(Difference listings)
***

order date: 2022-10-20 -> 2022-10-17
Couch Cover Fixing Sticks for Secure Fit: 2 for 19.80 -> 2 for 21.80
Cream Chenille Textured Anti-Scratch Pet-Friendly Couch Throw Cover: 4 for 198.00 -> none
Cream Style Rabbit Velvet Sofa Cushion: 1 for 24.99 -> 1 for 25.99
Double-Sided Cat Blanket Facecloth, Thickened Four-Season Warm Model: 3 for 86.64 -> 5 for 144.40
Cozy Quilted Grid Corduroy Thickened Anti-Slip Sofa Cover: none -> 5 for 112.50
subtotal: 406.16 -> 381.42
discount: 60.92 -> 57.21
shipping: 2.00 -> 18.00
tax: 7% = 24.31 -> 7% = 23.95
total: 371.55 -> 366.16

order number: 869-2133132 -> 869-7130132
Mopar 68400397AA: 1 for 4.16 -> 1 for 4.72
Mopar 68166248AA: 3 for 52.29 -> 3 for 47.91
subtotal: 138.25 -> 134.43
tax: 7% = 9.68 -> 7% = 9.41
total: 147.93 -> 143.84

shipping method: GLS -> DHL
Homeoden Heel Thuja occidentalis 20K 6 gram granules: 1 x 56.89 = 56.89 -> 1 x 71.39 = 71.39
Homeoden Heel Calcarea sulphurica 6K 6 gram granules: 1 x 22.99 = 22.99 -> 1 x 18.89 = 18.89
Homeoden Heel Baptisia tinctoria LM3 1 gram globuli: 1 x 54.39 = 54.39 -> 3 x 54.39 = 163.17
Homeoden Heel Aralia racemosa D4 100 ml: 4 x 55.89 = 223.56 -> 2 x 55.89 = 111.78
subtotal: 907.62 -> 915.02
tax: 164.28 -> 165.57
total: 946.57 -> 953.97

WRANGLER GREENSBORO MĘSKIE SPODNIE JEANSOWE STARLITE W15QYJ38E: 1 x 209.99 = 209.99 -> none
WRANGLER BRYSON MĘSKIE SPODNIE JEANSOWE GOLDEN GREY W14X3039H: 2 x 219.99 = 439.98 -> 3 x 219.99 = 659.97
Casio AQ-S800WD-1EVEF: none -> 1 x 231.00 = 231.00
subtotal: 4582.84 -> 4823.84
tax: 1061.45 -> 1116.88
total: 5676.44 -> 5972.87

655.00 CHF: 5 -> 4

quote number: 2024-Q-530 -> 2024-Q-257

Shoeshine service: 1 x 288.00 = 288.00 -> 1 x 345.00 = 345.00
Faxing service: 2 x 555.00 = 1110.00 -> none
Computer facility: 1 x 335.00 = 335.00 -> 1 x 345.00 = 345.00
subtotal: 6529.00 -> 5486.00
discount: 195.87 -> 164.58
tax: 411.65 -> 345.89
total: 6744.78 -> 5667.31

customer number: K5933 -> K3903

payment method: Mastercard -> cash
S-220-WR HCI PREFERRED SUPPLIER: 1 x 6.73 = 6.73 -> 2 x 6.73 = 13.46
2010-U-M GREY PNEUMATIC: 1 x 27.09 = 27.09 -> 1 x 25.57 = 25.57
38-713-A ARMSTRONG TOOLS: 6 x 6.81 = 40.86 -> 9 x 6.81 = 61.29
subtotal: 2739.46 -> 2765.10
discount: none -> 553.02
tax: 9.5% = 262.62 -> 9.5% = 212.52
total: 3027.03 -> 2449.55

***

:: The task ::
The line containing "655.00 CHF: 5 -> 4" marks where to begin; the last line of the records marks where to stop. Copy both and all between, exactly.

:: Result of this exercise ::
655.00 CHF: 5 -> 4

quote number: 2024-Q-530 -> 2024-Q-257

Shoeshine service: 1 x 288.00 = 288.00 -> 1 x 345.00 = 345.00
Faxing service: 2 x 555.00 = 1110.00 -> none
Computer facility: 1 x 335.00 = 335.00 -> 1 x 345.00 = 345.00
subtotal: 6529.00 -> 5486.00
discount: 195.87 -> 164.58
tax: 411.65 -> 345.89
total: 6744.78 -> 5667.31

customer number: K5933 -> K3903

payment method: Mastercard -> cash
S-220-WR HCI PREFERRED SUPPLIER: 1 x 6.73 = 6.73 -> 2 x 6.73 = 13.46
2010-U-M GREY PNEUMATIC: 1 x 27.09 = 27.09 -> 1 x 25.57 = 25.57
38-713-A ARMSTRONG TOOLS: 6 x 6.81 = 40.86 -> 9 x 6.81 = 61.29
subtotal: 2739.46 -> 2765.10
discount: none -> 553.02
tax: 9.5% = 262.62 -> 9.5% = 212.52
total: 3027.03 -> 2449.55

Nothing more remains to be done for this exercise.